About this exercise: Return the run of lines below that opens with the line containing "[279,493,312,503] Diff ->" and closes with the line containing "[42,967,691,982] [42,984,267,998] loss1z()", keeping each one exact.

<<<<

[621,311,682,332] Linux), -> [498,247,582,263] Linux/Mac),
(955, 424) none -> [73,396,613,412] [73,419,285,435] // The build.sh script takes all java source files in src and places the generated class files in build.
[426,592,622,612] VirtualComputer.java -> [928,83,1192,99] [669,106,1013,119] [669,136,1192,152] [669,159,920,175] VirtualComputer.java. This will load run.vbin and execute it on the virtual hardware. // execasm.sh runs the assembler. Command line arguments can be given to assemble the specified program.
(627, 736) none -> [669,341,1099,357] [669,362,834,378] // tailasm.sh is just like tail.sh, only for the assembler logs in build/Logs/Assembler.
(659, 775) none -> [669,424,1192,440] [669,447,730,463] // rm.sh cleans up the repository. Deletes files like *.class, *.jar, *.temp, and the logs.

>>>>
<<<<

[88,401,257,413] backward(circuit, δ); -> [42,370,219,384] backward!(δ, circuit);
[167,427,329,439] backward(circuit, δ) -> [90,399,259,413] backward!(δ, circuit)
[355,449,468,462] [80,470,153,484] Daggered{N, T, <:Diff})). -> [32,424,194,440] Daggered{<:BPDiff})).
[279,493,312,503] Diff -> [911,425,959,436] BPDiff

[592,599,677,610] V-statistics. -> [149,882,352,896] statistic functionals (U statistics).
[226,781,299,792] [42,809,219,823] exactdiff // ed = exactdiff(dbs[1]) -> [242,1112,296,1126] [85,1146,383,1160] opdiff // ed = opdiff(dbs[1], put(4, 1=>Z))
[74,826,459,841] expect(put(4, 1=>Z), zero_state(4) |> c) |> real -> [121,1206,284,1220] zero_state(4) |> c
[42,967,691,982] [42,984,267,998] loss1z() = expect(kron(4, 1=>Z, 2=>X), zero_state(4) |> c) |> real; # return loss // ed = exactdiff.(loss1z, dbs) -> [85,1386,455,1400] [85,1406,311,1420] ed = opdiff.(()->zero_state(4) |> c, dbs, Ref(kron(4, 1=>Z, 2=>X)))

>>>>

Expected output:
[279,493,312,503] Diff -> [911,425,959,436] BPDiff

[592,599,677,610] V-statistics. -> [149,882,352,896] statistic functionals (U statistics).
[226,781,299,792] [42,809,219,823] exactdiff // ed = exactdiff(dbs[1]) -> [242,1112,296,1126] [85,1146,383,1160] opdiff // ed = opdiff(dbs[1], put(4, 1=>Z))
[74,826,459,841] expect(put(4, 1=>Z), zero_state(4) |> c) |> real -> [121,1206,284,1220] zero_state(4) |> c
[42,967,691,982] [42,984,267,998] loss1z() = expect(kron(4, 1=>Z, 2=>X), zero_state(4) |> c) |> real; # return loss // ed = exactdiff.(loss1z, dbs) -> [85,1386,455,1400] [85,1406,311,1420] ed = opdiff.(()->zero_state(4) |> c, dbs, Ref(kron(4, 1=>Z, 2=>X)))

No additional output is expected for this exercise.